Die Sicherung von Innenstädten ist auch für Innenminister Roger Lewentz (SPD) ein wichtiges Thema. „Es stehen jährlich insgesamt Städtebaufördermittel in Höhe von rund 90 Millionen bereit. Diese sollen auch genutzt werden können, damit sich die Städte besser gegen solche Taten schützen und die Sicherheit von Fußgängerzonen erhöhen können“, sagte er.
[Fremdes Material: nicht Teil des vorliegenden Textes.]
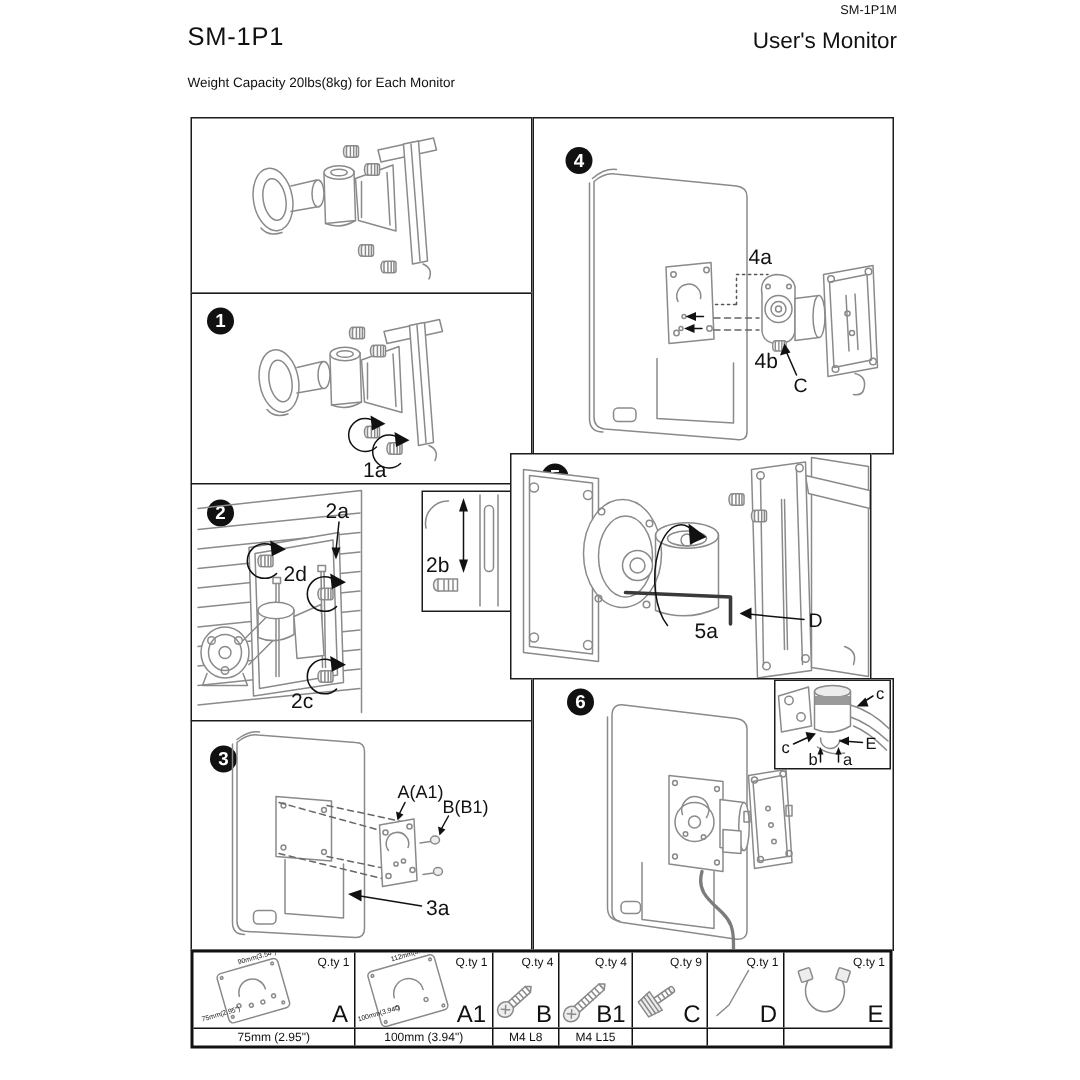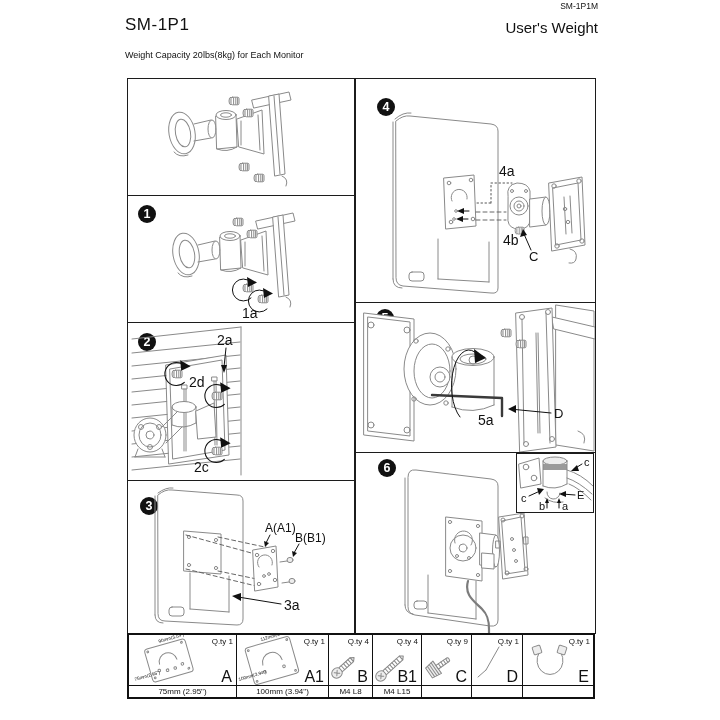"User's Weight" div.manual { text: Weight -> Monitor }
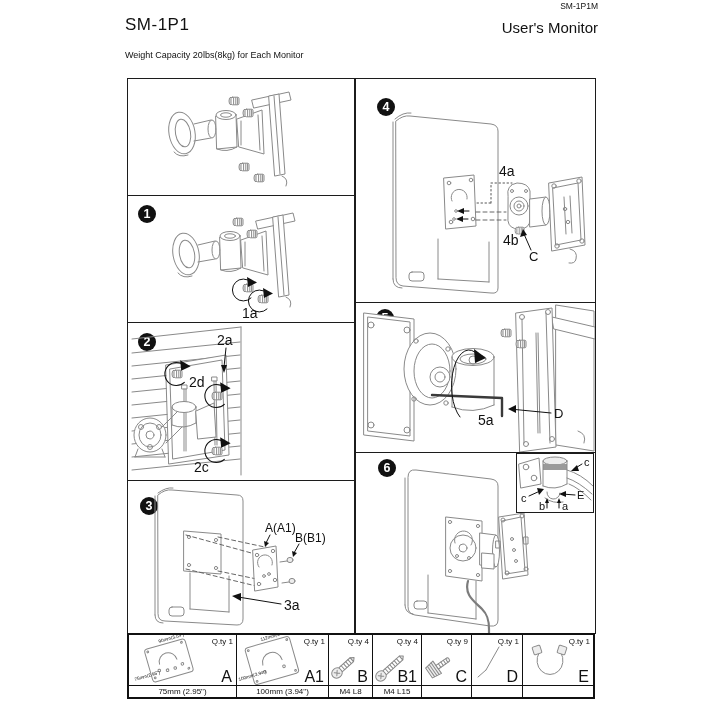"2b" div.inset { html: none -> <div> <svg> <path></path> <line></line> <line></line> <rect></rect> <line></line> <polygon></polygon> <polygon></polygon> <ellipse></ellipse> <rect></rect> <line></line> <line></line> <line></line> <text>2b</text> </svg> </div> }
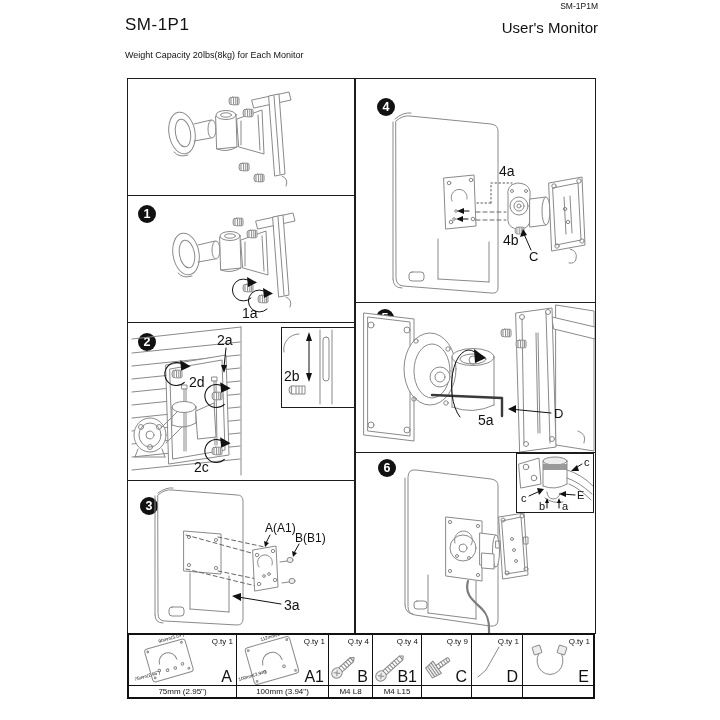"5a" div.panel { left: 355px -> 340px }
In 2021 würden die Mittel voraussichtlich voll bewilligt werden.

Wie technische Lösungen zum Schutz in Fußgängerzonen aussehen sollten, lasse sich nicht pauschal beantworten, teilte das Ministerium mit. Dazu brauche es jeweils eine „Einzelfallprüfung“. Interessen von Anwohnern, aber auch von Feuerwehr und der Polizei seien zu berücksichtigen. „Aufgrund der Vielzahl möglicher Tatorte und Tatbegehungsweisen wird ein absoluter Schutz vor irrational handelnden Einzeltätern trotz aller Bemühungen nie möglich sein.“

Bei der Planung des Trierer Sicherheitskonzeptes habe man auch nach Münster geschaut, sagte der Stadtsprecher weiter. Die Stadt habe nach der Amokfahrt in Münster am 7. April 2018 auch nachgerüstet. Damals war ein Kleinbus in eine Menschengruppe gerast. Vier Menschen starben, mehr als 20 wurden teils schwer verletzt.

Dass das Konzept im Trierer Stadtrat grundsätzlich auf den Weg gebracht wird, daran gebe es keine Zweifel, sagte der Sprecher. Die erste geplante Zone sei der Domfreihof. „Diese soll möglicherweise noch in diesem Jahr fertiggestellt werden.“ Die übrigen Arbeiten seien bis 2023 geplant, hieß es.